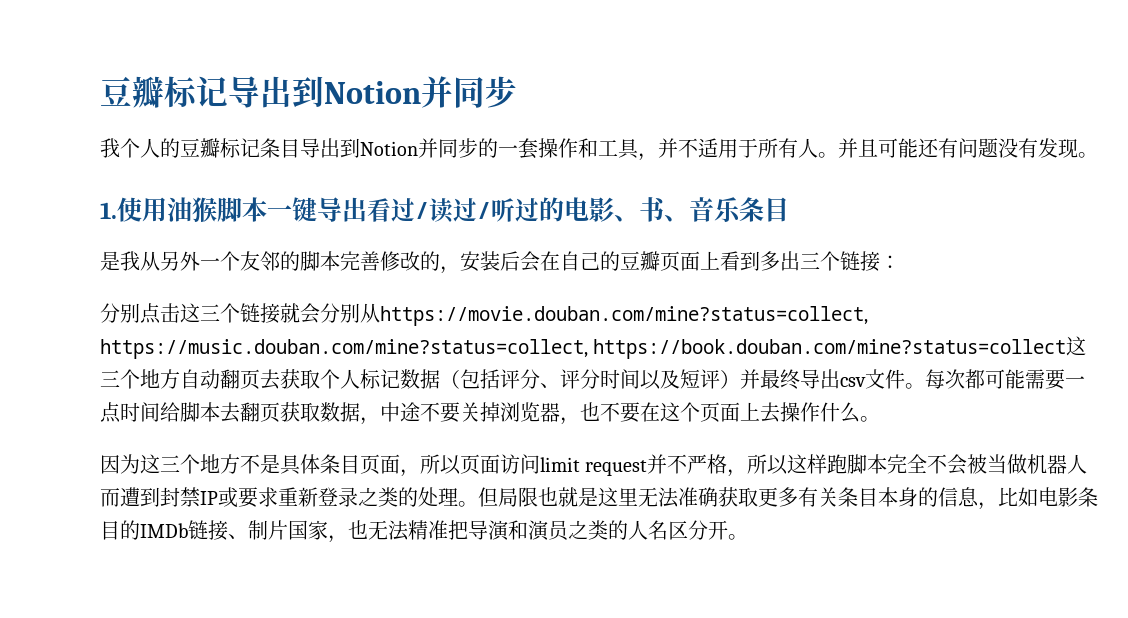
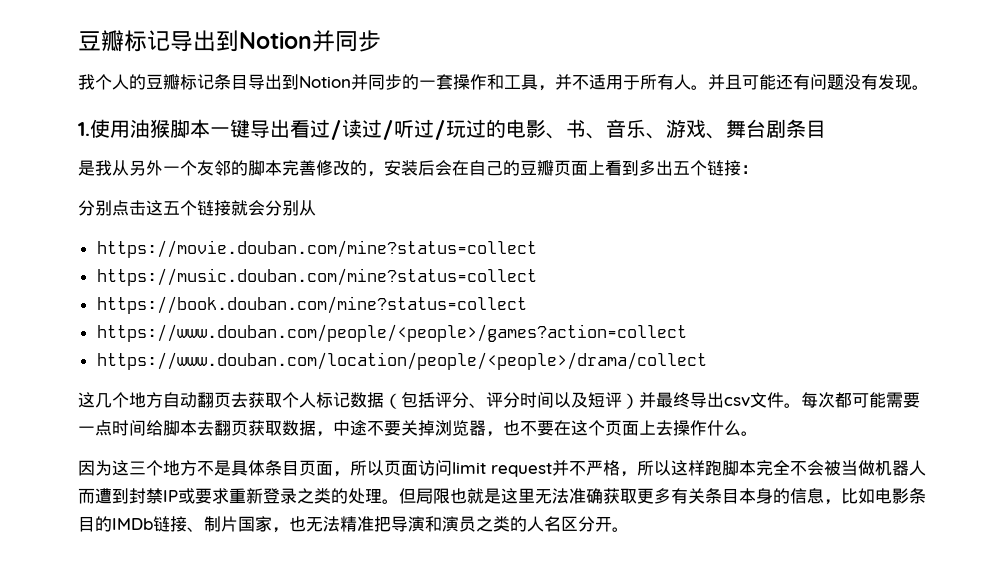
(539, 210) none -> [434,119,486,141] /玩过
(741, 209) none -> [646,119,786,139] 、游戏、舞台剧
[800,252,820,269] 三 -> [673,161,690,175] 五
[200,304,220,321] 三 -> [163,201,180,215] 五
[380,306,868,326] [100,339,588,359] https://movie.douban.com/mine?status=collect, https://music.douban.com/mine?status=collect, -> [96,240,537,258] [96,268,537,286] // https://movie.douban.com/mine?status=collect // https://music.douban.com/mine?status=collect //
[1066,336,1087,356] [100,370,120,387] 这三 -> [96,324,687,342] [96,352,707,370] [78,392,112,408] // https://www.douban.com/people/<people>/games?action=collect // https://www.douban.com/location/people/<people>/drama/collect // 这几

- - - - - - -

* What to produce:
Every line where "https" appears must be returned from the listing above.

* Solution:
[380,306,868,326] [100,339,588,359] https://movie.douban.com/mine?status=collect, https://music.douban.com/mine?status=collect, -> [96,240,537,258] [96,268,537,286] // https://movie.douban.com/mine?status=collect // https://music.douban.com/mine?status=collect //
[1066,336,1087,356] [100,370,120,387] 这三 -> [96,324,687,342] [96,352,707,370] [78,392,112,408] // https://www.douban.com/people/<people>/games?action=collect // https://www.douban.com/location/people/<people>/drama/collect // 这几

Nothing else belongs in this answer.